FYF Fest: A late nightcap of distinct electronica acts
When the British electronic auteur James Blake tried to play his delicate, piano-rooted pieces at FYF Fest on Saturday, one particular sound kept intruding on the mood. It was a kick drum, from an adjacent tent, where the duo Tanlines pumped out spritzes of charming, easygoing dance-pop.
Onstage, Blake laughed uneasily at the overwhelming volume disparity — it’s hard to cover Joni Mitchell’s “A Case of You” while next door’s raging dance party bleeds into your monitor mix. But those crossed wires summed up the electronica-heavy night shift at Saturday’s FYF. No one could quite decide on the right proportions between pop, noise and danceability — and that posed a question for how this punkish fest plans to compete with the scads of profitable electro carnivals in L.A. and beyond.
FYF has become a home for bands dabbling in dance and beat music that would still be out of place at a more orthodox rave fest. Acts like Chromatics, Purity Ring and Nite Jewel are all disco and beat-influenced, and brim with drum-machine claps and creative sampler-wrangling. But after sunset, while post-hardcore acts such as Quicksand and Refused jockeyed for mosh-pit supremacy, the dance bands fought for their own terrain.
On record, the NYC duo Tanlines comes off like a slightly more cynical Cut Copy — all bouncy Moog basses and shaken-soda-can synths, with a bit of an ‘80s deadpan delivery. At FYF, their spare live lineup — stand-up drums, an electric guitar and a whole lot of backing tracks — hit the crowd more like a rock band, and they had an endearingly amiable rapport. But one wonders why they even took the trouble of acting like a live band with just two people. Either fill the lineup out with more players or just DJ — the kids don’t mind today, and you’ll save a ton on van costs.
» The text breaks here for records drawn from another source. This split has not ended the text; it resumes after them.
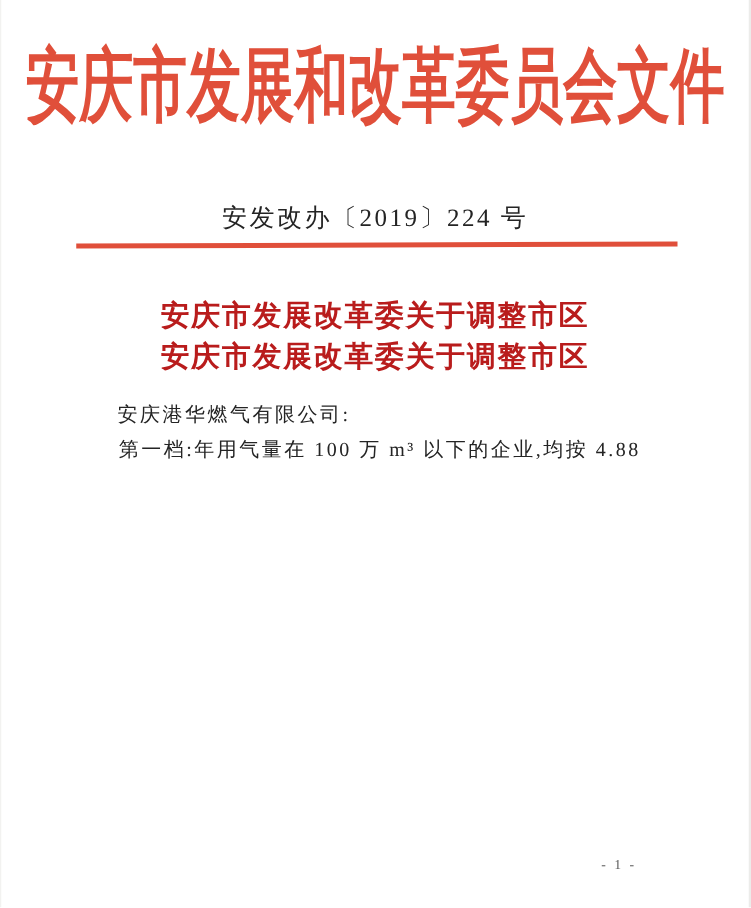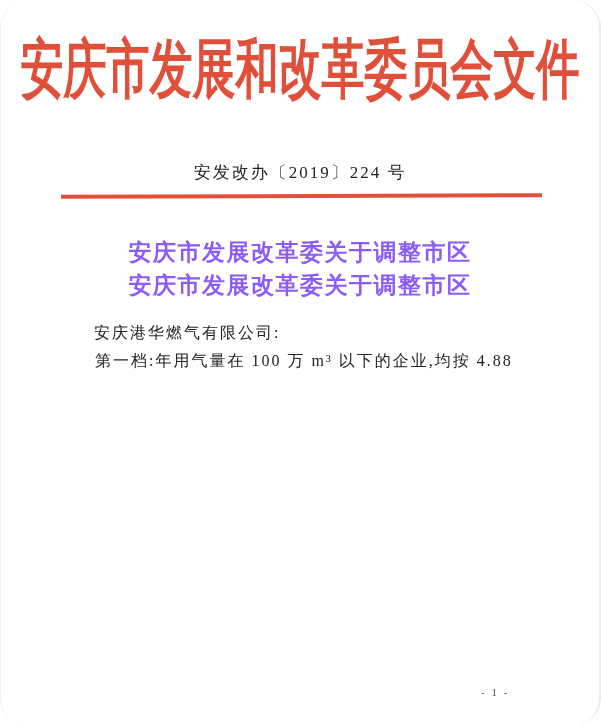--- a/index.html
+++ b/index.html
@@ -17,7 +17,6 @@
     border-right: 2px solid #ececea;
     border-left: 1px solid #f2f2f0;
     box-sizing: border-box;
-    border-radius: 28px;
   }
   .letterhead {
     position: absolute;

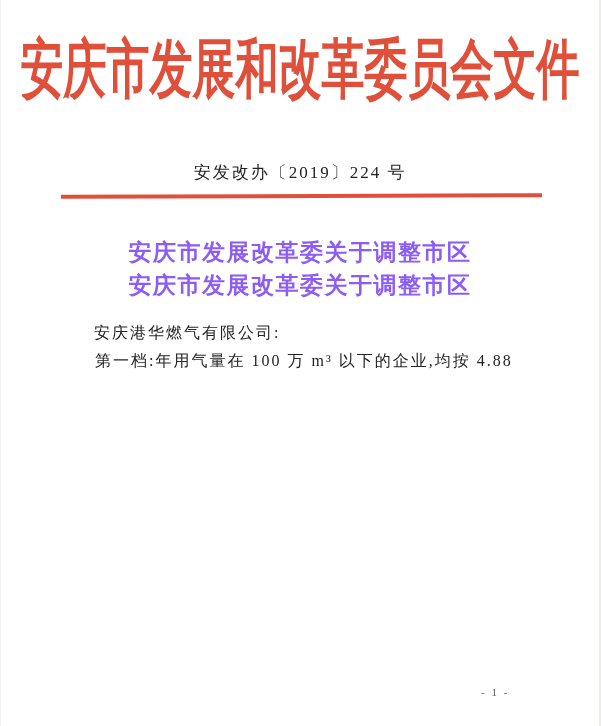--- a/index.html
+++ b/index.html
@@ -37,7 +37,7 @@
     position: absolute;
     top: 161px; left: 0; right: 0;
     text-align: center;
-    font-size: 17px;
+    font-size: 20px;
     letter-spacing: 2px;
     color: #242424;
   }

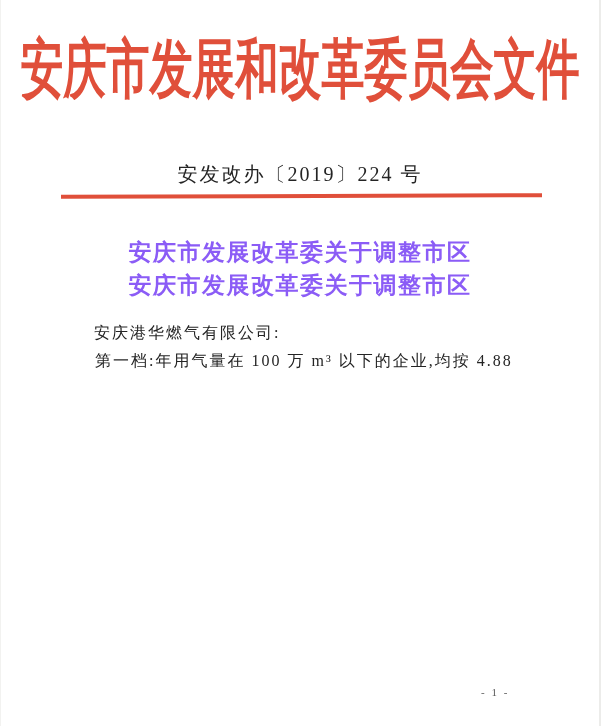--- a/index.html
+++ b/index.html
@@ -57,7 +57,7 @@
     font-weight: bold;
     line-height: 33px;
     letter-spacing: 1.5px;
-    color: #8b5cf6;
+    color: #b91c1c;
   }
   .notice-body {
     position: absolute;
That question — how does a band interested in dance music play it out in a way that respects sound and live presence alike? — got a much more convincing answer from Tycho. The project from the San Francisco graphic designer Scott Hansen earned raves for its narcotic and celestial album “Dive.” But while most electronic artists flounder as live performers, this is where Tycho actually excels.
Framed as silhouettes in front of ambient film footage, the group’s three-piece lineup accomplished much more than their numbers suggested. They drew from trip-hop, jungle, post-punk and the dreamier ends of trance for a sound that defied cliché yet achieved something totally affecting. Perhaps it’s the band’s sheer musicianship – Tycho’s songs brim with evocative contrapuntal melodies, ferocious drumming and exquisite dynamics – or their knack for using visual obscurity to seduce a crowd. But Tycho was a league apart from almost anyone else playing electronic music at FYF, and clearly won a huge new audience Saturday night.
A much, much smaller audience had a similar reaction to the Suicide of Western Culture. The Spanish noise duo already showed some gumption by being, well, in a noise duo with word “Suicide” in their band name. But even though their tent set (to their credit, they were up against new hometown heroes M83) was maybe one-fifth full, what they lacked in attention they made up for in volume, viciousness and a knack for sneaking sad sampled melodies into the distortion maelstrom. Occasional moments nodded at danceability, and if they can find a way to harness their more populist impulses, they might be a powerful act to watch.
As synth-heavy headlining nightcaps, M83 and Simian Mobile Disco lived up to well-established expectations. M83’s set of widescreen electro-rock wasn’t demonstrably different from their recent Coachella turn, but they’ve adapted nicely to arena-sized crowds and have refined their set to almost all high points of romance and rave-ups. Simian Mobile Disco remain some of the best sound-designers in the hipster-house microgenre. Though the duo lost their wind on some collaboration-heavy, mid-career records, they found it again on their recent “Delicacies” singles comp and this year’s “Unpatterns.” Each album goes spare and meticulous where other house and techno peers lean on the gas pedal full-time.
Sunday’s dance card features some excellent contenders in the Field, Nicolas Jaar, Gold Panda and dance-punk revival-forebears the Faint. But the wild mood swings of FYF’s electronica raises a curious question going forward. Does the fest have any interest in taking on more dance-inclined and profitable peers like HARD for their demographic? Do all their dance acts have to come pre-approved by indie-rock-leaning tastemakers like Pitchfork? Or can they be a lone bastion of experimental sanity in a world of seven-figure DJ gig salaries? Whatever the answer, the drumbeat of dance music is getting louder, and FYF would do well to plan out its long-term strategy for how to best mix it in.